═════ Data supplied
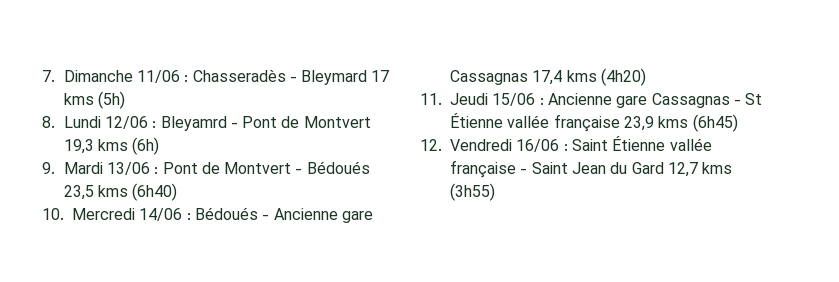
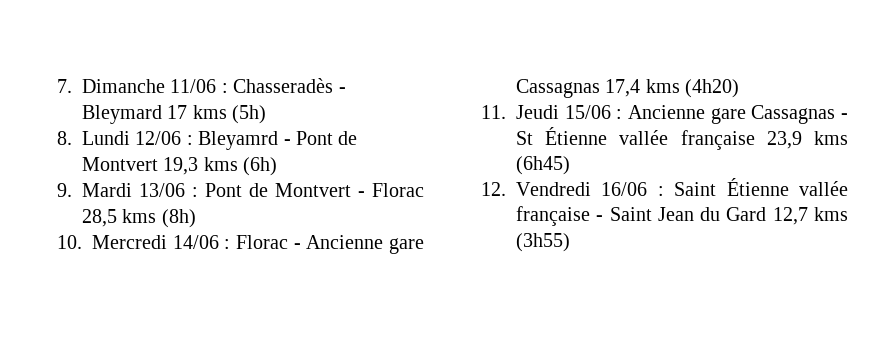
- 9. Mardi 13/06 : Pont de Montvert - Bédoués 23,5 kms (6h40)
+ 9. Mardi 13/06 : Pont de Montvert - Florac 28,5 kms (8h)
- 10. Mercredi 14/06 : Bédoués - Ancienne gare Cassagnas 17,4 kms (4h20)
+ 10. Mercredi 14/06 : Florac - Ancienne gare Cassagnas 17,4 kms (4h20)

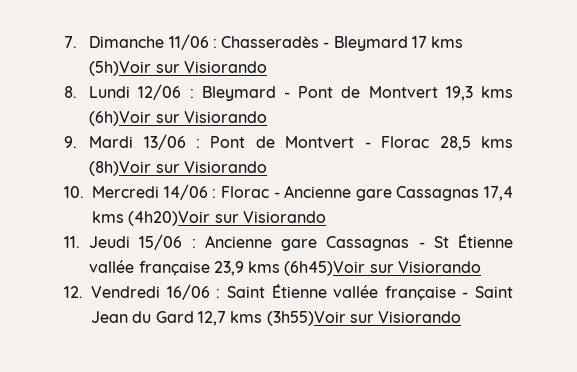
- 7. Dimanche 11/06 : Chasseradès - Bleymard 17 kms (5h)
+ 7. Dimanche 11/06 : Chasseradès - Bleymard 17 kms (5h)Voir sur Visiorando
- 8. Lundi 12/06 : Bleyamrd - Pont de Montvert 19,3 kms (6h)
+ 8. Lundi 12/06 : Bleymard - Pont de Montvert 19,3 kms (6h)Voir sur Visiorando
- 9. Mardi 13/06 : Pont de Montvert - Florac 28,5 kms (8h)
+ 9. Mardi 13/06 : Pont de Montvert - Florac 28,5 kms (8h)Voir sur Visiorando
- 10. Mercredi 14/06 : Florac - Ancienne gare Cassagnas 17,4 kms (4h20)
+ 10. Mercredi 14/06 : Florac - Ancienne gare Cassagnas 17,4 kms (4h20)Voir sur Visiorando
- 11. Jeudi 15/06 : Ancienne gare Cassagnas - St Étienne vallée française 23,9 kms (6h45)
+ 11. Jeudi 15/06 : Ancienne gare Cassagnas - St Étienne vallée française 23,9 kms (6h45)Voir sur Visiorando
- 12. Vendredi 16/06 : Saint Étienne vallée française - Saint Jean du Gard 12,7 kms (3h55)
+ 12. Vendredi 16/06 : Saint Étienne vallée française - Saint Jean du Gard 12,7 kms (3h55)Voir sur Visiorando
══════════
═════ Data supplied
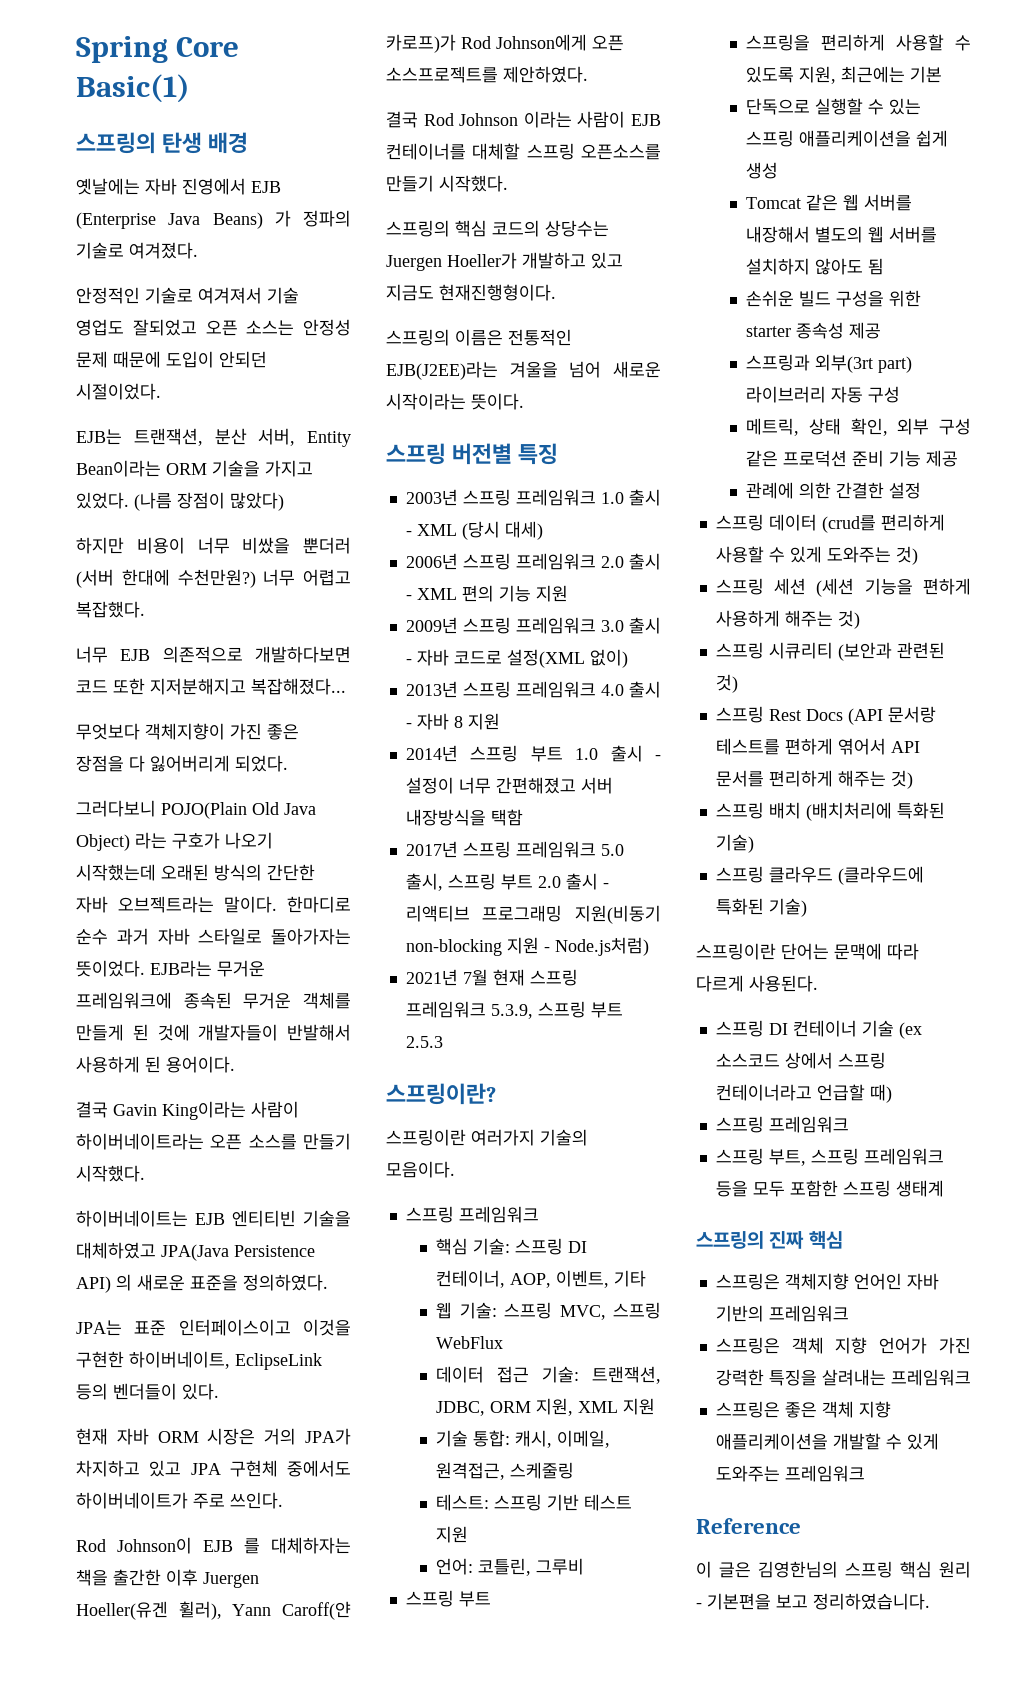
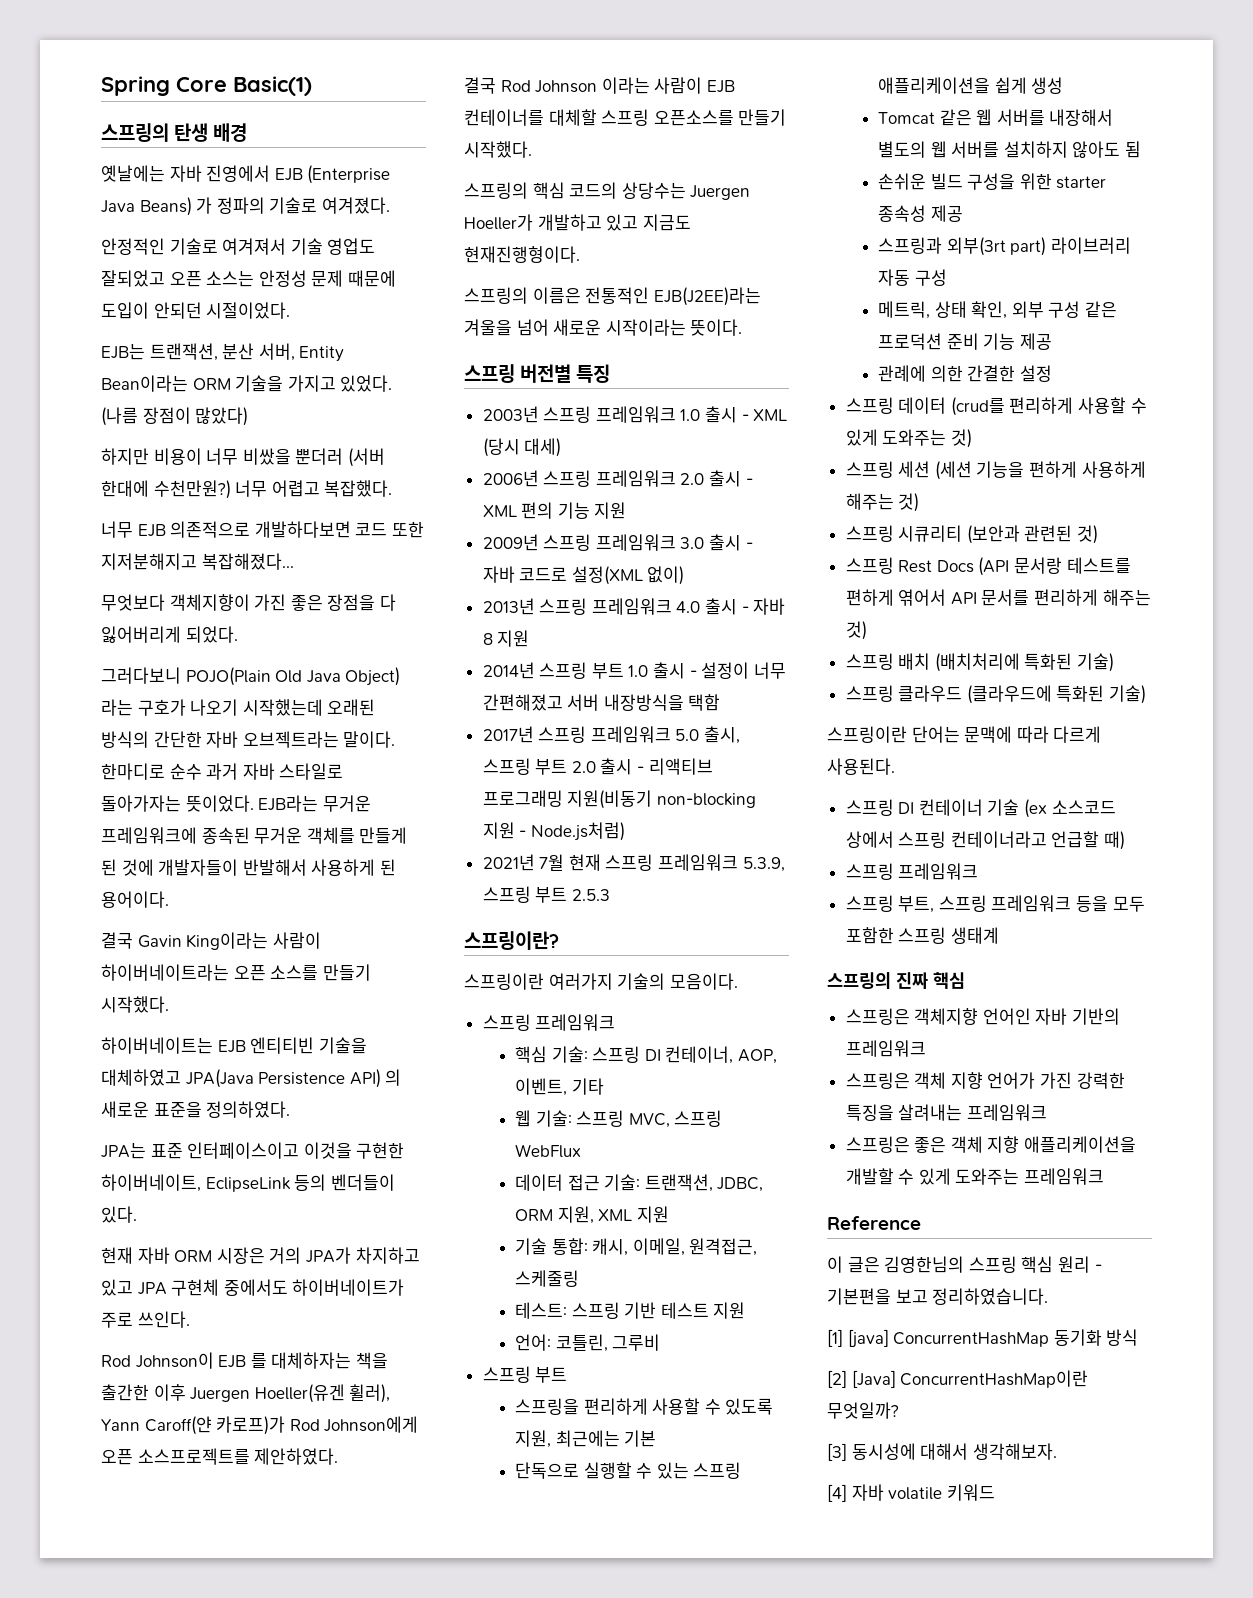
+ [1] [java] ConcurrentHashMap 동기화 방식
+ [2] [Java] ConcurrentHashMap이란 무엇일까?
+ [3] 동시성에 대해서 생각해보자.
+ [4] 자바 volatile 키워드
══════════
--- How to complete this task ---
Could you write out, exactly as they stand, only the lines above that begin at the line with "ConcurrentHashMap 동기화 방식" and stop after the line with "자바 volatile 키워드"?

--- Result of this task ---
+ [1] [java] ConcurrentHashMap 동기화 방식
+ [2] [Java] ConcurrentHashMap이란 무엇일까?
+ [3] 동시성에 대해서 생각해보자.
+ [4] 자바 volatile 키워드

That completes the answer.